Ann Bauer lights up Salon
Over the years Salon has carried a number of excellent, iconoclastic, groundbreaking pieces on two subjects: motherhood and autism. Today the online magazine offers an essay by novelist and Minnesota Monthly writer Ann Bauer on what her autistic son taught her. It's far, far from the sappy triumph-over-adversity story that nutshell description might suggest.

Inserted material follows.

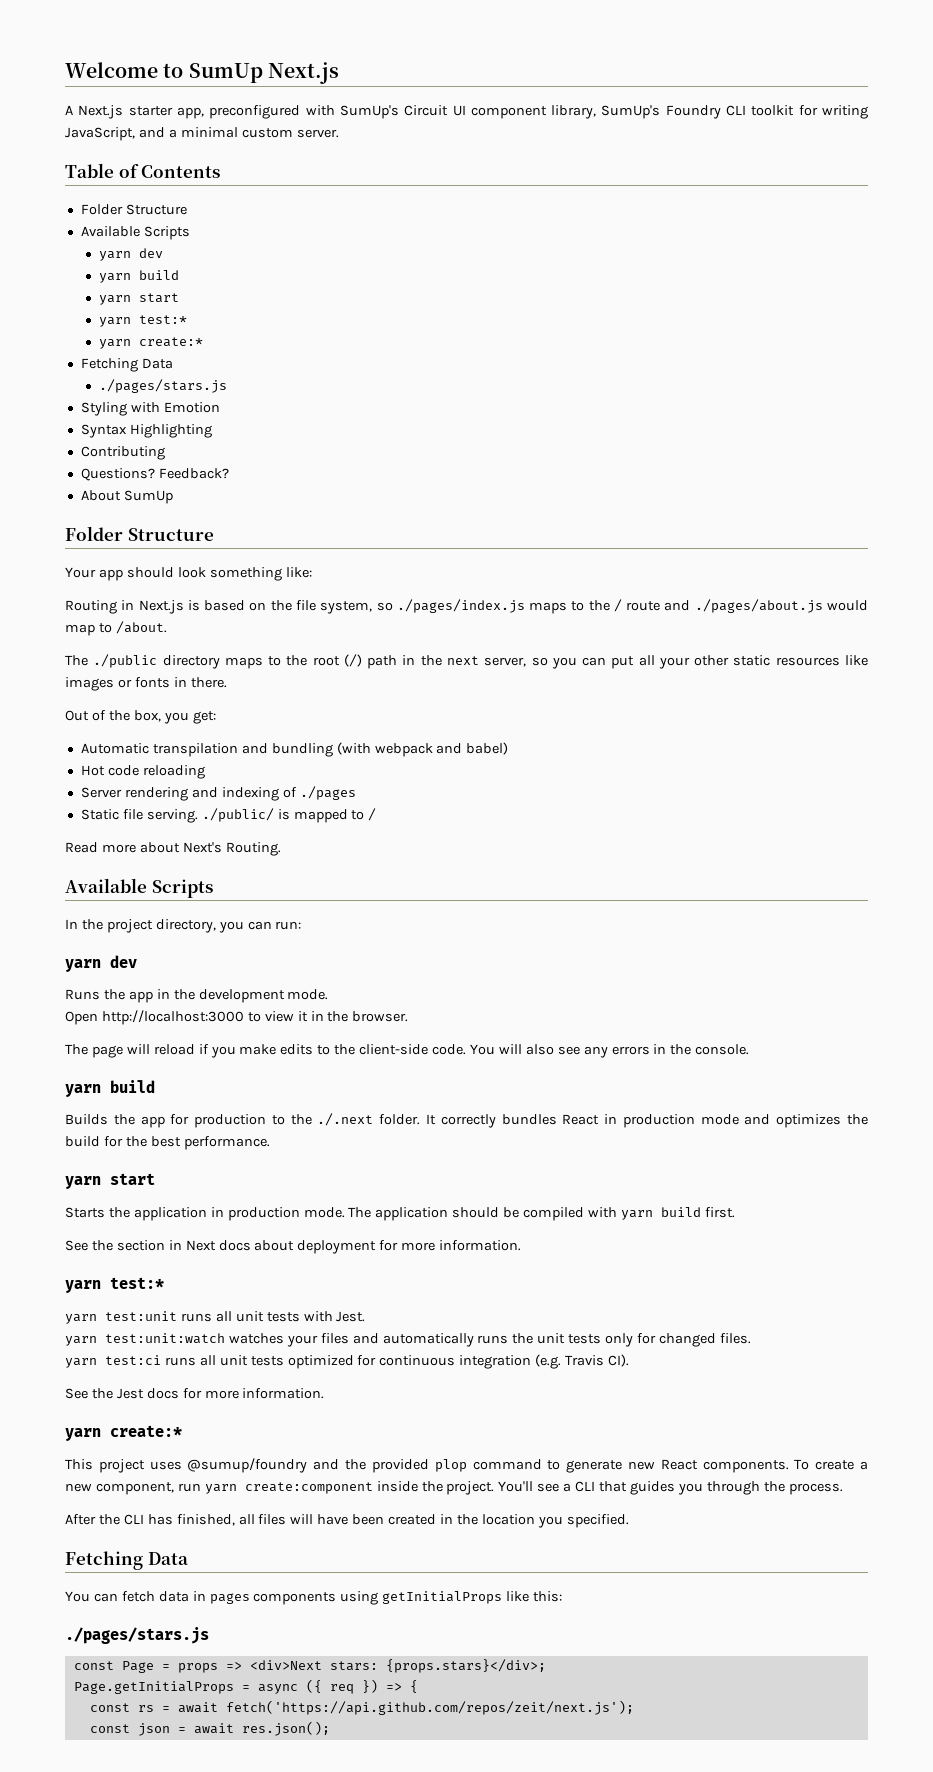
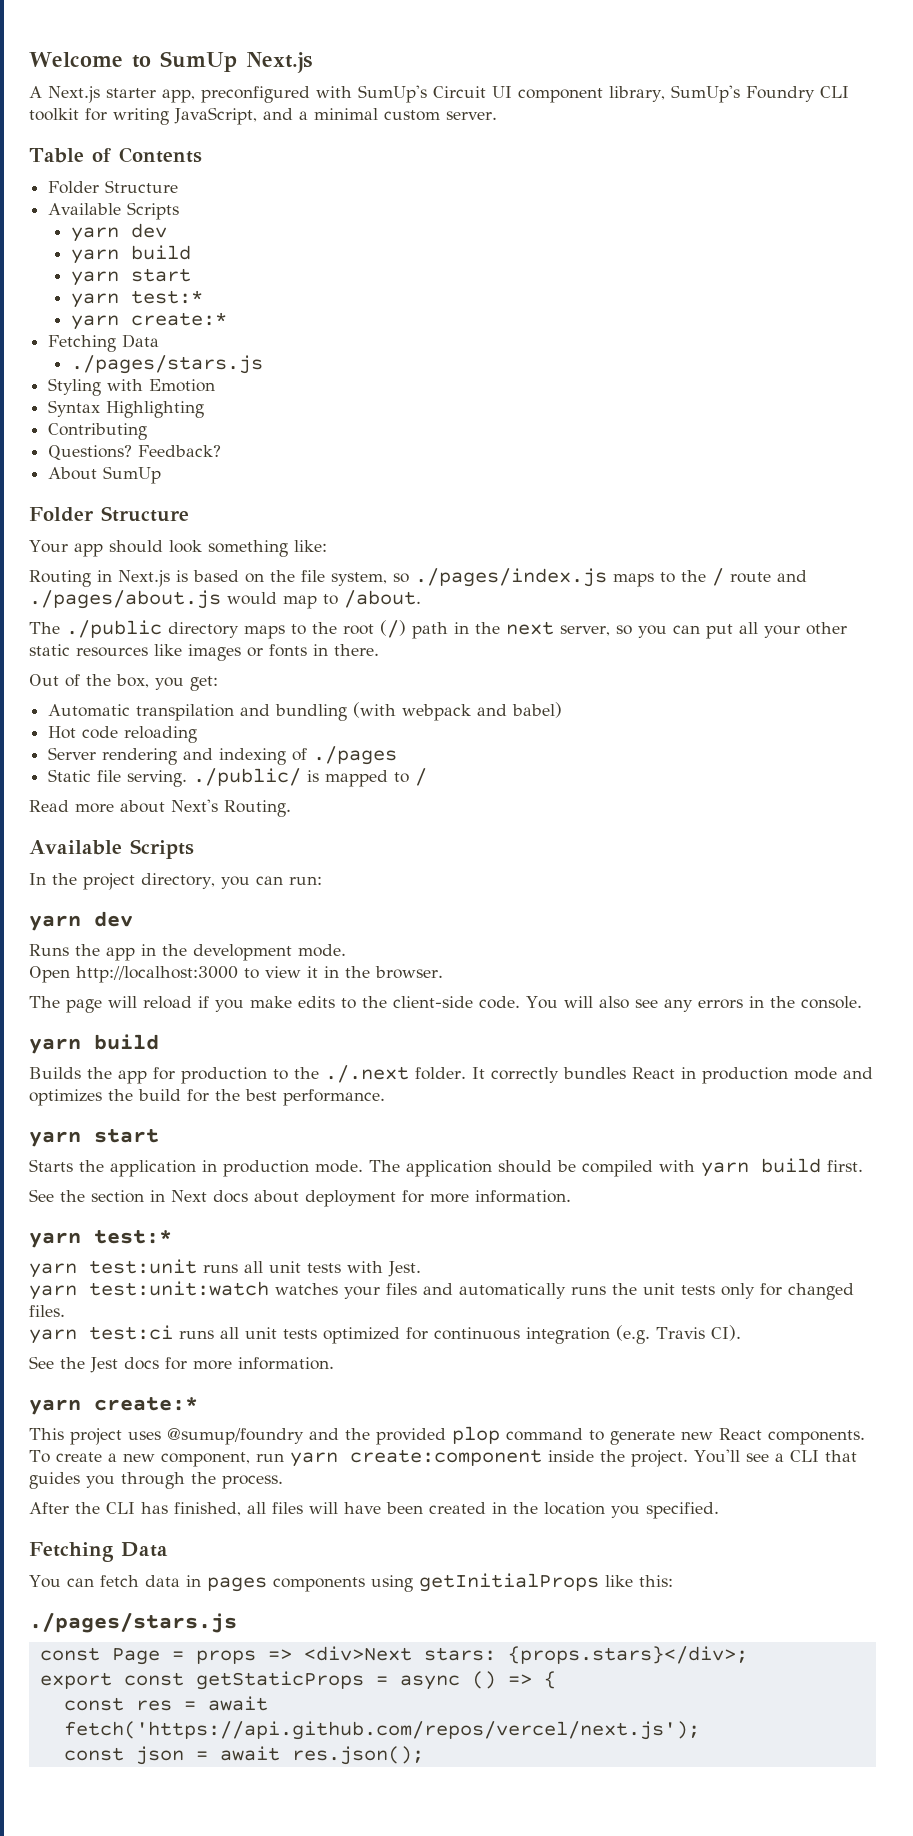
[73,1679,378,1694] Page.getInitialProps = async ({ req }) -> [39,1671,496,1690] export const getStaticProps = async ()
[137,1700,634,1715] rs = await fetch('https://api.github.com/repos/zeit/next.js'); -> [135,1696,268,1711] [63,1721,700,1740] res = await fetch('https://api.github.com/repos/vercel/next.js');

"I'm trying to talk more," my son abruptly volunteered. The dining room was staticky with midmorning noise -- babies chattering, tables of women laughing, couples shuffling large sheets of newspaper back and forth between them -- but his voice pierced through all of it, low and clear. He'd eaten his breakfast quickly and I'd given him mine to finish. He picked up my fork and wiped it carefully with his napkin, turned his head and coughed, then cleared his throat and returned to the plate but stopped, fork aloft, to look at me. I tried not to move. "It's hard," he said, finally.
I struggled to find an answer. But he was still, holding my eyes in a rare and brave way, forging contact through the air over the tabletop. And I realized he had not asked a question but simply stated a fact. I nodded and he nodded back, then bowed his head over my eggs.
I have studied and battled and revered this child. The main character in my novel is not precisely my son: Things happen to Edward (the boy in my story) that did not occur in real life. But it is certainly my older son's spirit that carries the book, his profound remove and sense of quiet. The way he hovers, perplexed but dignified, on the edge of this tangled, noisy world.
It's a compelling, touching read; Minnesota Monthly would do well to free Bauer from some of her dining-with-yokels duties and let her do more of this kind of thing.